Task instructions | Please return all lines in the listing holding the word "position".

Input material |
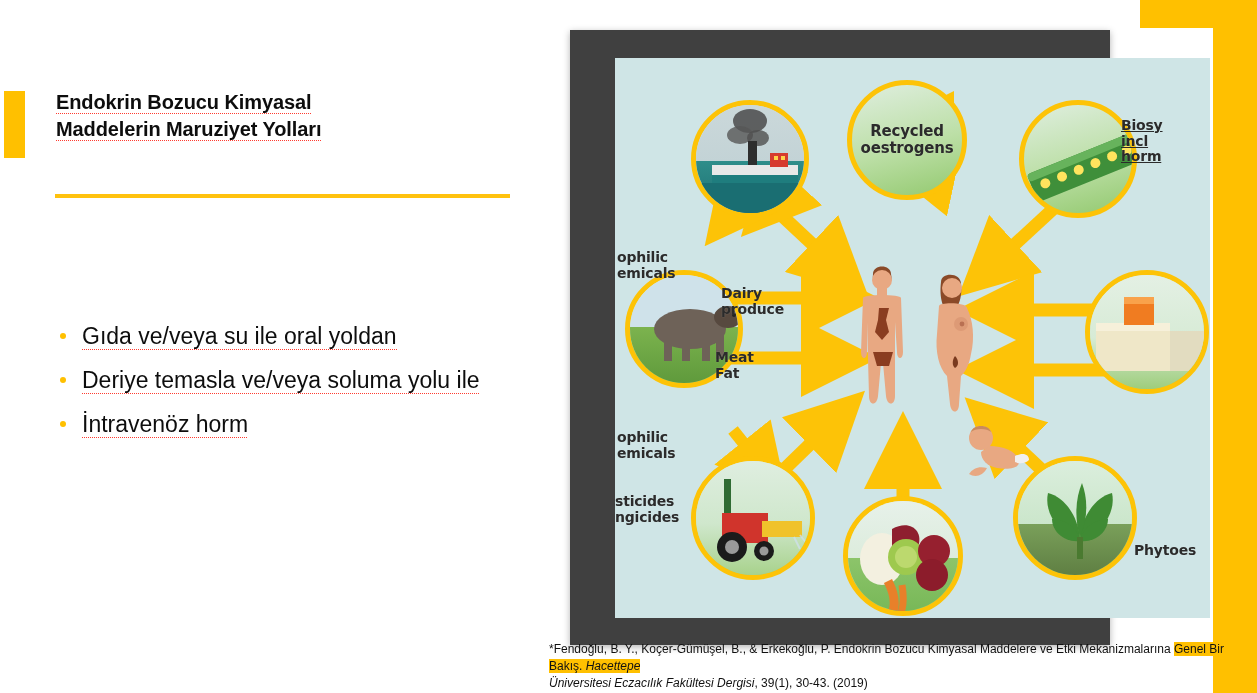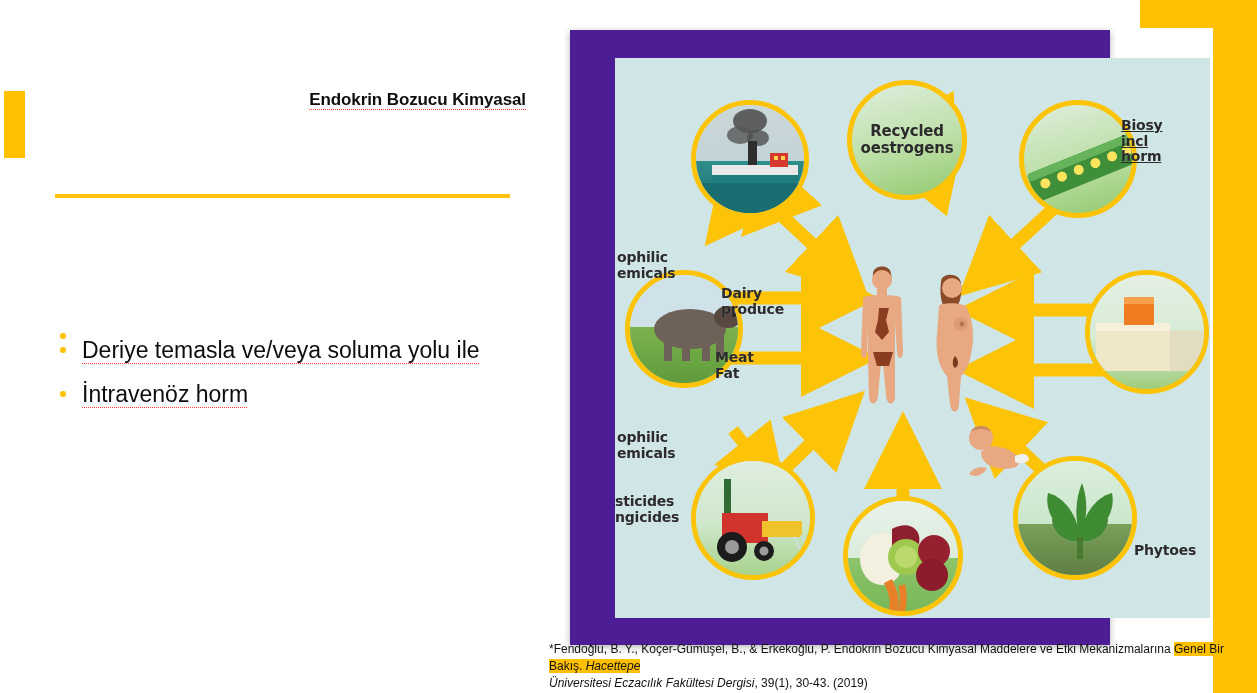--- a/index.html
+++ b/index.html
@@ -20,9 +20,8 @@
   
   .title{
     position:absolute;left:56px;top:89px;width:470px;
-    font-size:17px;font-weight:bold;line-height:1.33;color:#0d0d0d;
+    font-size:20px;font-weight:bold;line-height:1.33;color:#0d0d0d;
     letter-spacing:-0.1px;
-    text-align:right;
   }
   .title .ln{display:block;}
   .sq{ 

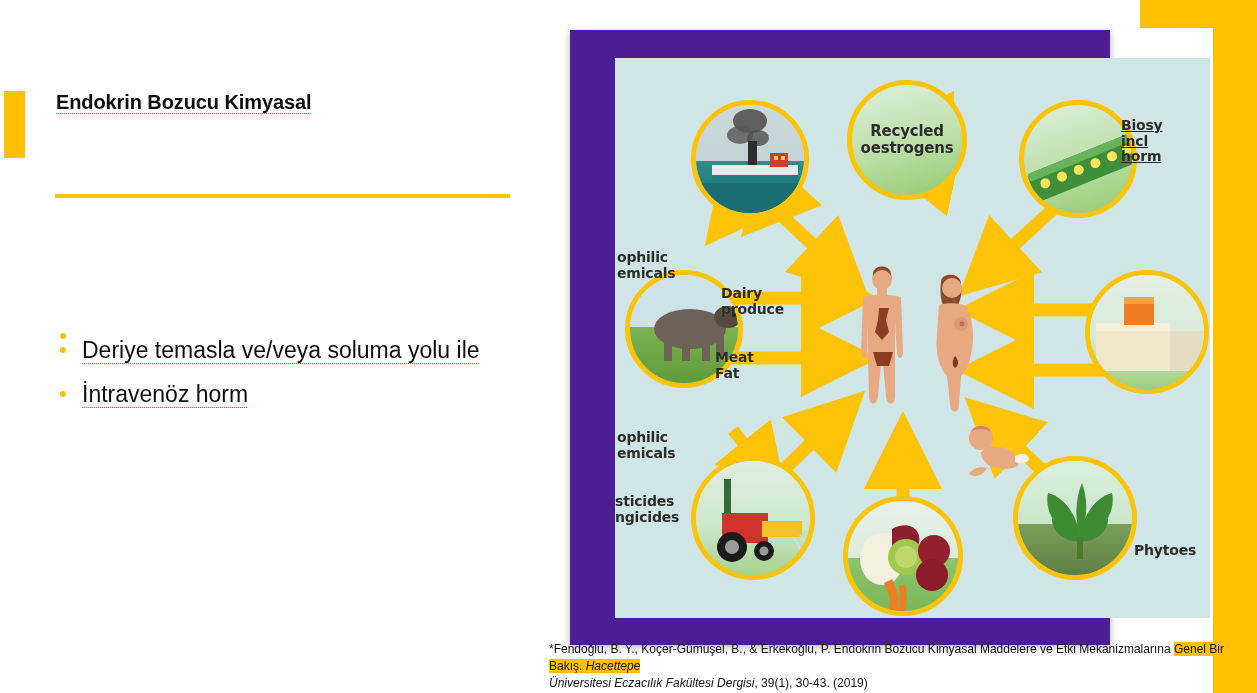--- a/index.html
+++ b/index.html
@@ -95,6 +95,7 @@
 
   <div class="title">
     <span class="ln"><span class="sq">Endokrin Bozucu Kimyasal</span></span>
+    <span class="ln"><span class="sq">Maddelerin Maruziyet Yolları</span></span>
   </div>
 
   <div class="bullets">

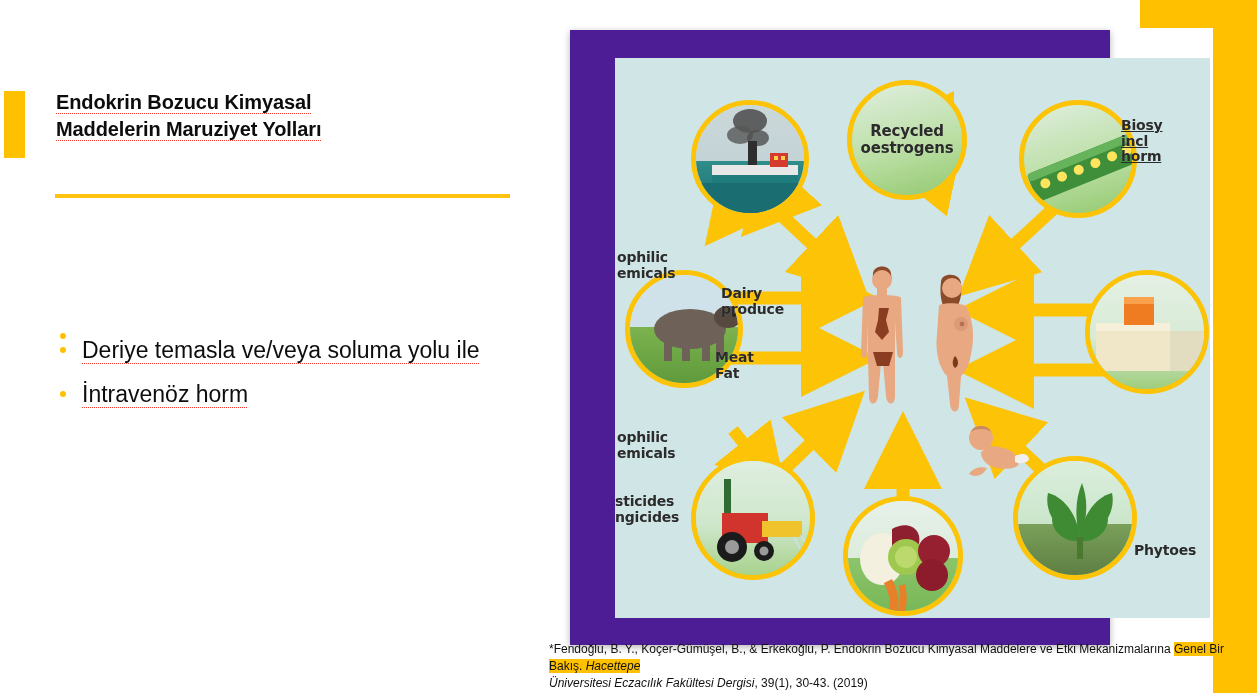--- a/index.html
+++ b/index.html
@@ -48,7 +48,7 @@
   
   .card{
     position:absolute;left:570px;top:30px;width:540px;height:615px;
-    background:#4c1d95;
+    background:#404040;
     box-shadow:0 2px 7px rgba(0,0,0,0.30);
   }
   .figure{

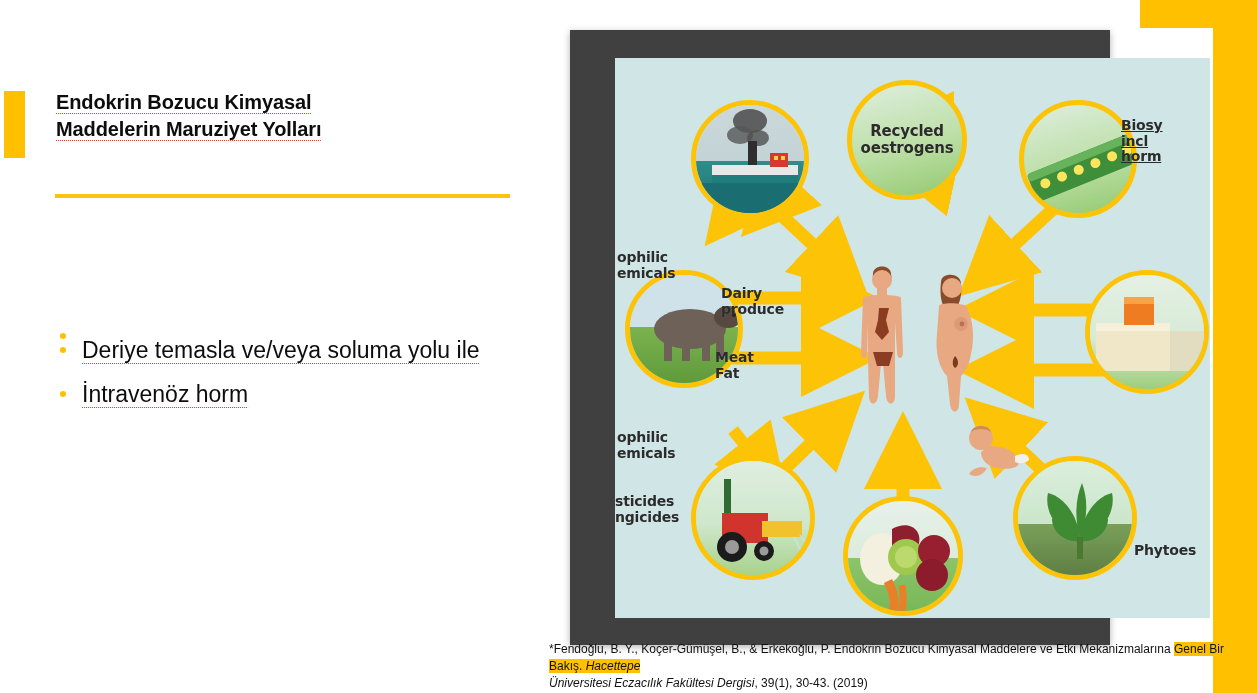--- a/index.html
+++ b/index.html
@@ -101,6 +101,7 @@
   <div class="bullets">
     <div class="bullet">
       <span class="dot"></span>
+      <span class="txt sq">Gıda ve/veya su ile oral yoldan</span>
     </div>
     <div class="bullet">
       <span class="dot"></span>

Exercise solution |
     position:absolute;left:56px;top:89px;width:470px;
     position:absolute;left:570px;top:30px;width:540px;height:615px;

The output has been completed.